* **Work order**:
From the entries provided below, copy each line that contains the word "font".

━━━━━━━━

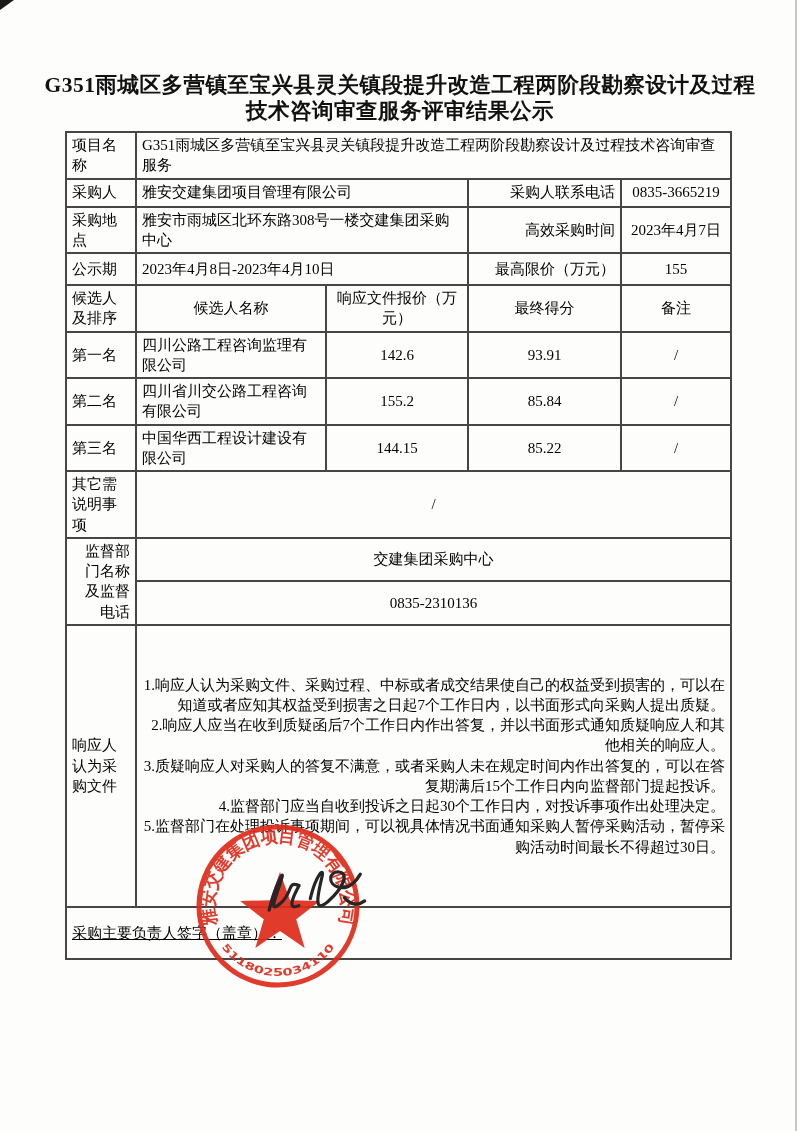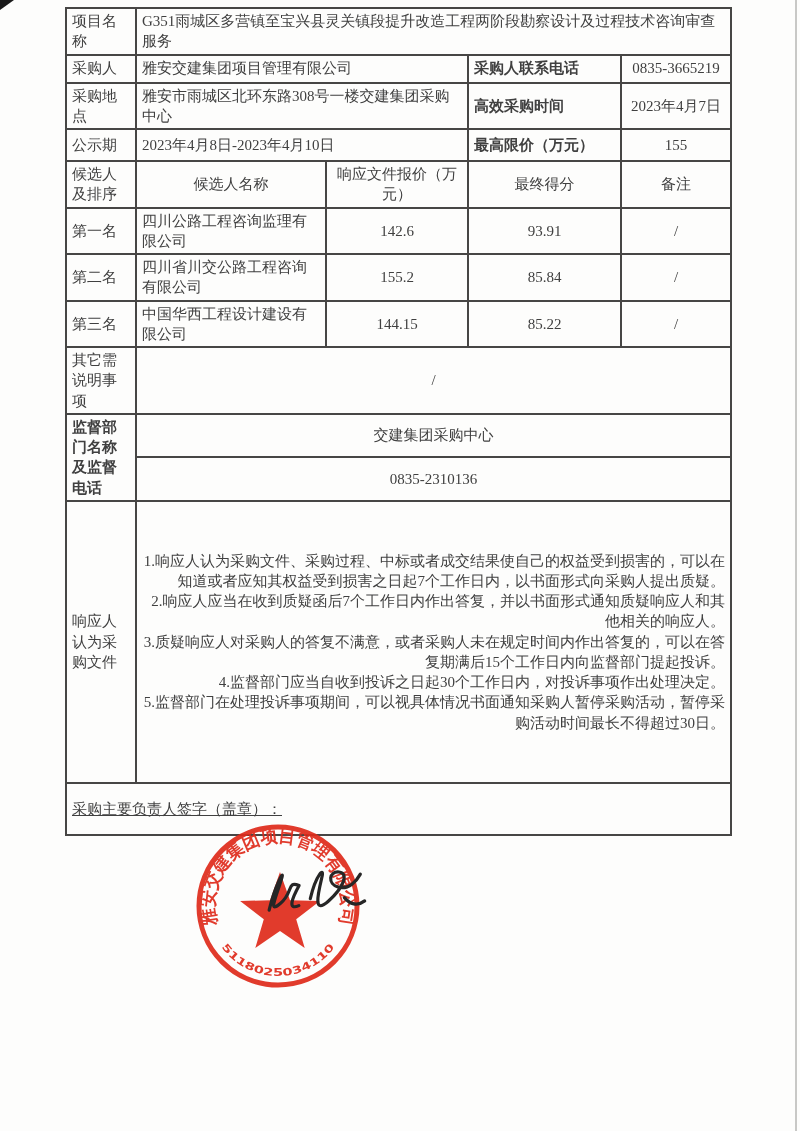--- a/index.html
+++ b/index.html
@@ -40,24 +40,24 @@
     width: 665px;
     margin: 7px 0 0 65px;
   }
   table.doc td {
     border: 2px solid #474645;
     font-size: 15px;
     line-height: 1.35;
     padding: 2px 5px;
     vertical-align: middle;
     word-break: break-all;
-    color: #404040;
+    color: #000000;
   }
   td.lbl { padding-left:4px; padding-right:2px; }
-  td.lblc { text-align:left; padding-left:2px; padding-right:2px;font-weight:bold; }
+  td.lblc { text-align:right; padding-left:2px; padding-right:2px; }
   td.c { text-align:center; }
   td.hd { text-align:center; }
   td.obj { padding: 8px 7px 8px 9px; line-height: 1.45; vertical-align: middle; text-align: right; }
   td.obj div { margin:0; }
   td.sig { padding-left: 6px; font-size: 15px; text-decoration: underline; }
   
   .stamp {
     position:absolute;
     left:178px; top:806px;
     width:200px; height:204px;
@@ -73,20 +73,24 @@
   }
 </style>
 </head>
 <body>
 
 <div class="page">
 
   <div class="corner-artifact"></div>
   <div class="edge-artifact"></div>
 
+  <div class="title">
+    <div>G351雨城区多营镇至宝兴县灵关镇段提升改造工程两阶段勘察设计及过程</div>
+    <div>技术咨询审查服务评审结果公示</div>
+  </div>
 
   <table class="doc">
     <colgroup>
       <col style="width:70px">
         <col style="width:190px">
         <col style="width:142px">
         <col style="width:153px">
         <col style="width:110px">
     </colgroup>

━━━━━━━━

* **Reply**:
     font-size: 15px;
-  td.lblc { text-align:left; padding-left:2px; padding-right:2px;font-weight:bold; }
   td.sig { padding-left: 6px; font-size: 15px; text-decoration: underline; }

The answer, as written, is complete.